Mestre Damasceno, na frente alegoria da Paraíso do Tuiuti, onde desfilou

Alba Valéria Mendonça/g1 Rio

Nos últimos anos, o trabalho de Mestre Damasceno ganhou projeção nacional. Em 2023, foi homenageado pela escola de samba Paraíso do Tuiuti no Carnaval do Rio de Janeiro, que levou um enredo inspirado na chegada dos búfalos à Ilha de Marajó.

Em 2025, alcançou marco ainda maior quando uma de suas composições foi escolhida pela Acadêmicos do Grande Rio para o carnaval.
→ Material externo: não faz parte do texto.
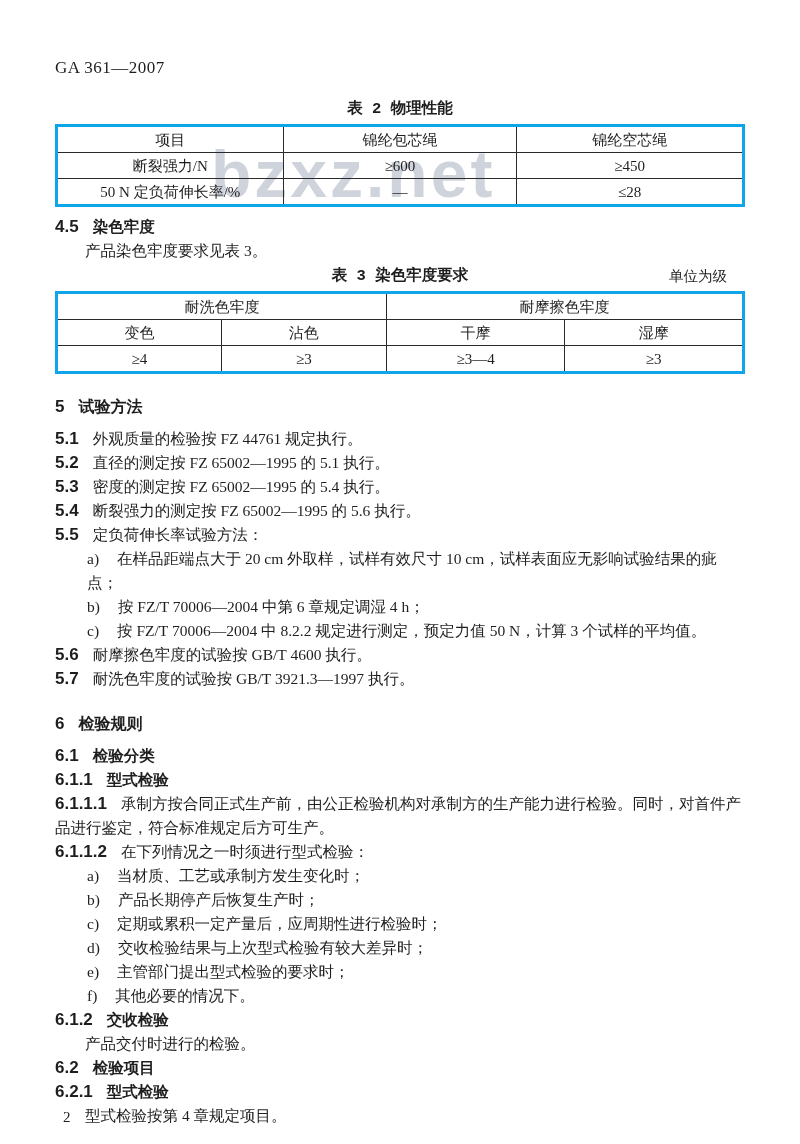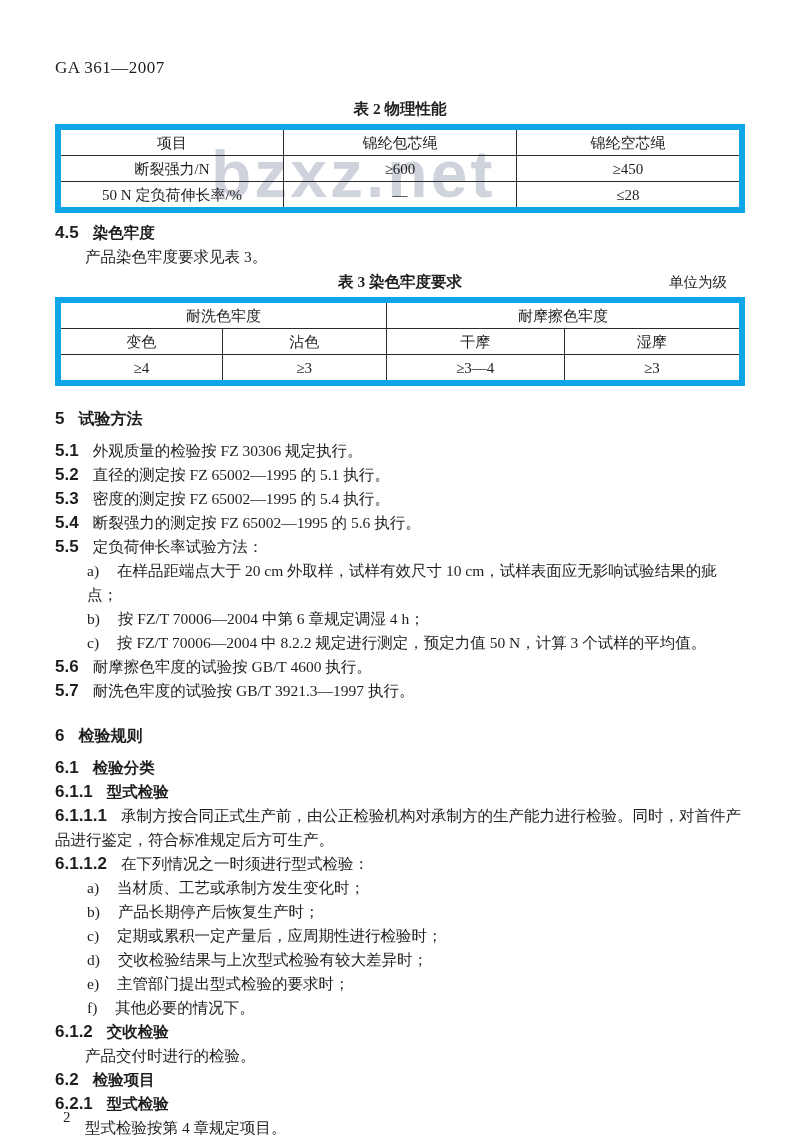--- a/index.html
+++ b/index.html
@@ -30,6 +30,7 @@
     font-size:15.5px;
     line-height:22px;
     margin-top:18px;
+    font-family:Liberation Mono, monospace;
   }
   .caption-row{
     position:relative;

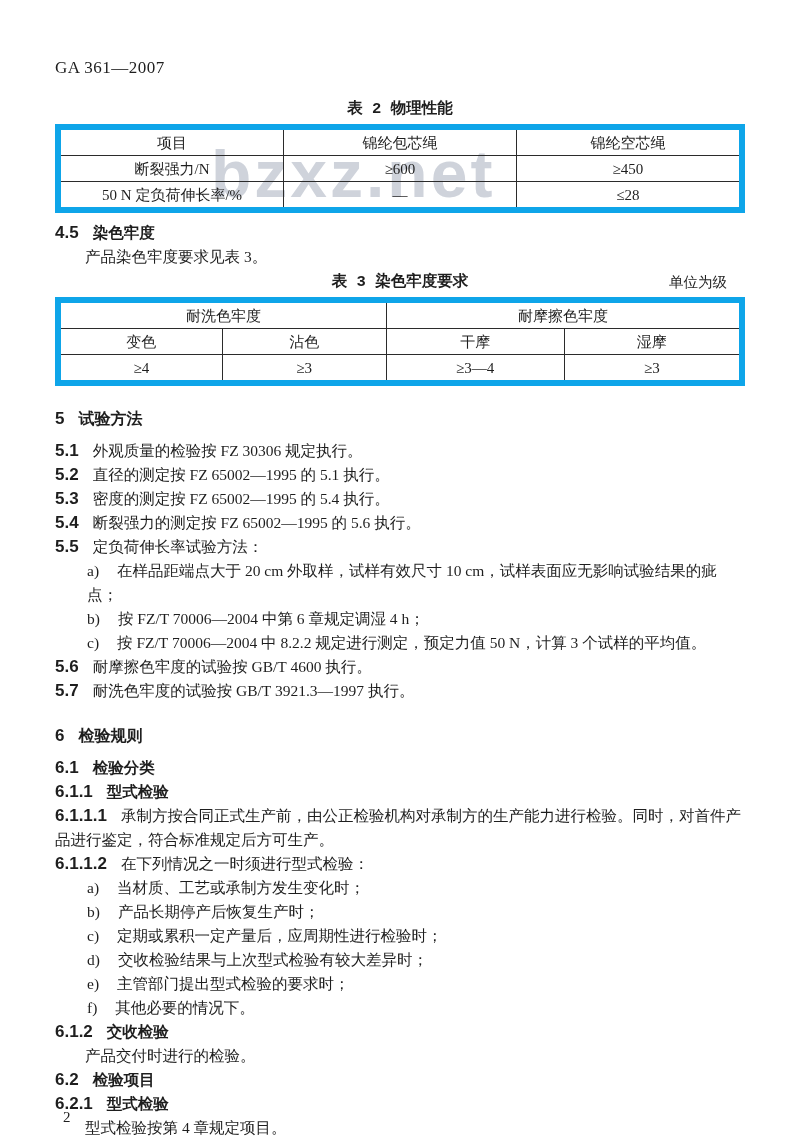--- a/index.html
+++ b/index.html
@@ -58,7 +58,7 @@
     font-weight:normal;
     line-height:20px;
   }
-  table.tbl{border:6px solid #0ea5e9;}
+  table.tbl{border:3px solid #0ea5e9;}
   .clause-h{
     margin:8px 0 0 0;
     font-weight:bold;

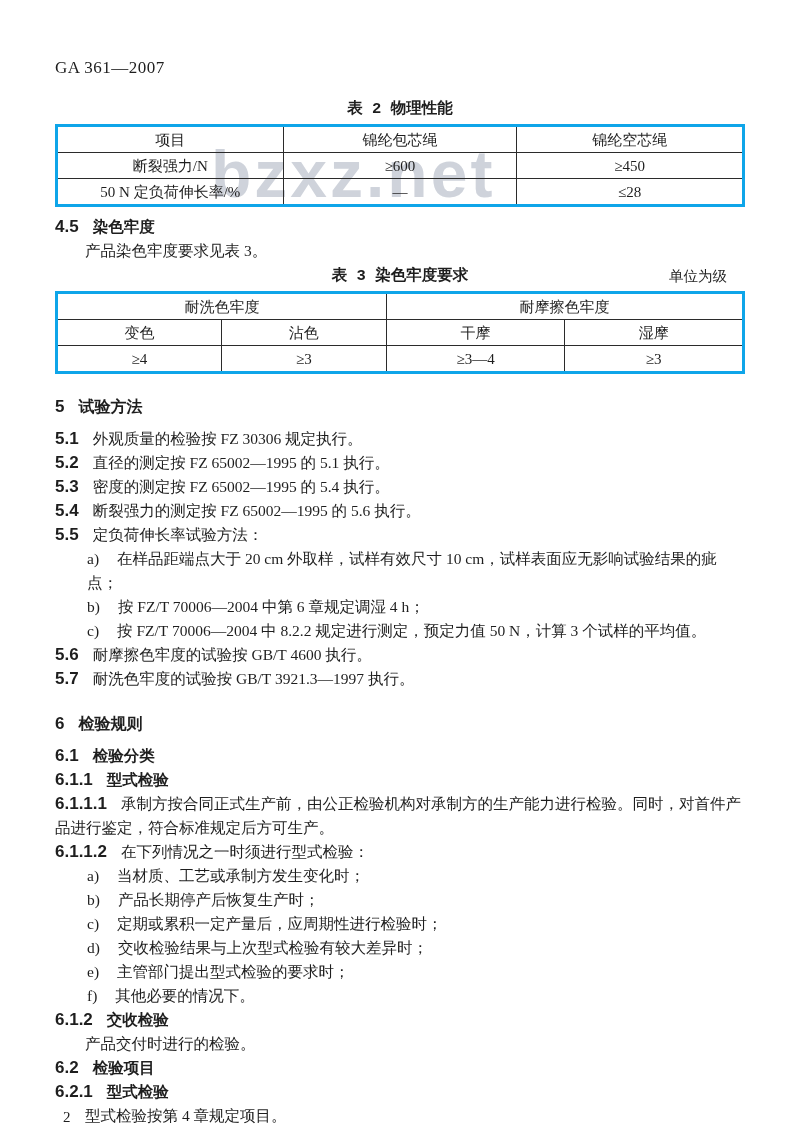--- a/index.html
+++ b/index.html
@@ -165,7 +165,7 @@
 
     <p class="sec-h"><span class="cnum">5</span><span>试验方法</span></p>
 
-    <p class="line para"><span class="cnum">5.1</span><span>外观质量的检验按 FZ 30306 规定执行。</span></p>
+    <p class="line para"><span class="cnum">5.1</span><span>外观质量的检验按 FZ 44761 规定执行。</span></p>
     <p class="line para"><span class="cnum">5.2</span><span>直径的测定按 FZ 65002—1995 的 5.1 执行。</span></p>
     <p class="line para"><span class="cnum">5.3</span><span>密度的测定按 FZ 65002—1995 的 5.4 执行。</span></p>
     <p class="line para"><span class="cnum">5.4</span><span>断裂强力的测定按 FZ 65002—1995 的 5.6 执行。</span></p>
O samba-enredo “A mina é cocoriô!”, uma parceria com Ailson Picanço, Davison Jaime, Tay Coelho e Marcelo Moraes, foi selecionado para o enredo “Pororocas Parawaras: As Águas dos Meus Encantos nas Contas dos Curimbós”.

Últimos acontecimentos

Mestre Damasceno

Reprodução

Em maio de 2025, Damasceno tinha sido agraciado com a Ordem do Mérito Cultural, cerimônia presidida pelo presidente Luiz Inácio Lula da Silva e pela ministra da Cultura Margareth Menezes no Rio de Janeiro.
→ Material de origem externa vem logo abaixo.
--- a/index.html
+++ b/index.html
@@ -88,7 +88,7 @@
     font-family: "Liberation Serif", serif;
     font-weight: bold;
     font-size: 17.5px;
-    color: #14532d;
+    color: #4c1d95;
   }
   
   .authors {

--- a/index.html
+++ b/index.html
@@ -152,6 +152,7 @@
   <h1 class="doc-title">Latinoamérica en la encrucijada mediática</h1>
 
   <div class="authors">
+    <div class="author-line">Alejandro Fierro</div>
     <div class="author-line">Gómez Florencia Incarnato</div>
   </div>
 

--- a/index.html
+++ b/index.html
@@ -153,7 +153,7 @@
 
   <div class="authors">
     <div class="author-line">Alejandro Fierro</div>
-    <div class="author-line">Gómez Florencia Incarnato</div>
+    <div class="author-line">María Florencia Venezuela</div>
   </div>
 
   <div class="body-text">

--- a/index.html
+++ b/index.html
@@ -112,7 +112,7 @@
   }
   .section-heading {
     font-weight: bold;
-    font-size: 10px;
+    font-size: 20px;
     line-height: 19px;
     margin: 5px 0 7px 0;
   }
“Trago comigo tudo o que aprendi com meus pais e avós, ancestrais quilombolas. São mais de 50 anos dedicados às tradições culturais marajoaras, e hoje colho os frutos de uma vida inteira de trabalho”. Um mês depois, foi diagnosticado com câncer.

Ele chegou a ser homenageado na 28ª Feira Pan-Amazônica do Livro e das Multivozes em agosto, junto com a escritora Wanda Monteiro.
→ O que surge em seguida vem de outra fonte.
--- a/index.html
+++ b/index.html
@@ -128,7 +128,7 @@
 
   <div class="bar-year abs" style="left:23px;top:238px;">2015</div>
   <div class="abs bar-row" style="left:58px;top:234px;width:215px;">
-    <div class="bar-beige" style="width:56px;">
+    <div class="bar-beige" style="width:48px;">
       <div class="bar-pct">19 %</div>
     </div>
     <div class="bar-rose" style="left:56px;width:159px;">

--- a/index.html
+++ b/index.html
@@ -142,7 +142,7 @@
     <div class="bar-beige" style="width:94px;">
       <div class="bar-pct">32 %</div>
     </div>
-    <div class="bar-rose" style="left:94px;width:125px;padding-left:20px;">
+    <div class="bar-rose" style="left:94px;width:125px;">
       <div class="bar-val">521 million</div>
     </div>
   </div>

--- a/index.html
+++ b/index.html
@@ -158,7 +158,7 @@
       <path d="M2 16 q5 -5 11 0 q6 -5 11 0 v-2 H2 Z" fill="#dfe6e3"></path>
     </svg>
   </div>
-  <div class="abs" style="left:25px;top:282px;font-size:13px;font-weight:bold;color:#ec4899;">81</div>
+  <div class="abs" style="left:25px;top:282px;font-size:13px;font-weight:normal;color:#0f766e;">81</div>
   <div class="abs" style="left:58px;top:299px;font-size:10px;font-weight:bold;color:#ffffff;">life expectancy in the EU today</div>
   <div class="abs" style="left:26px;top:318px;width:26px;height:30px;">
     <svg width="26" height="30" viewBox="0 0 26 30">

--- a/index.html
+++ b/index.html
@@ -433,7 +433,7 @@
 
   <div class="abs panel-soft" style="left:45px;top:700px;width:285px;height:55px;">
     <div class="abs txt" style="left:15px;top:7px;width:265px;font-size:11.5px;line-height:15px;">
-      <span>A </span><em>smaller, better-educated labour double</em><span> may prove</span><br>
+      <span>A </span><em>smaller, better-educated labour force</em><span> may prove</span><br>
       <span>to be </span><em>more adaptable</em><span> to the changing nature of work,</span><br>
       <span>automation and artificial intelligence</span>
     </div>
Uma das obras lançadas durante o evento foi “Mestre Damasceno e as Cantorias do Marajó”, de Antonio Carlos Pimentel Jr., com relatos de vida do artista para o público infanto-juvenil.

Mestre Damasceno é recebido com cortejo nas ruas de Salvaterra

Prêmios

Mestre Damasceno já ganhou inúmeros títulos. O primeiro título foi em 1973, aos 19 anos, quando foi campeão de colocador de Boi-Bumbá, no município de Soure.

Ele ainda recebeu dois prêmios da Secretaria da Identidade e Diversidade Cultural, do extinto Ministério da Cultura (2009 e 2017).

Já recebeu o Prêmio Mestre da Cultura Popular do Estado do Pará - SEIVA, por meio da Fundação Cultura do Pará – Tancredo Neves (2015), e foi reconhecido como mestre de carimbó pelo Instituto do Patrimônio, Histórico e Artístico Nacional (IPHAN, 2017).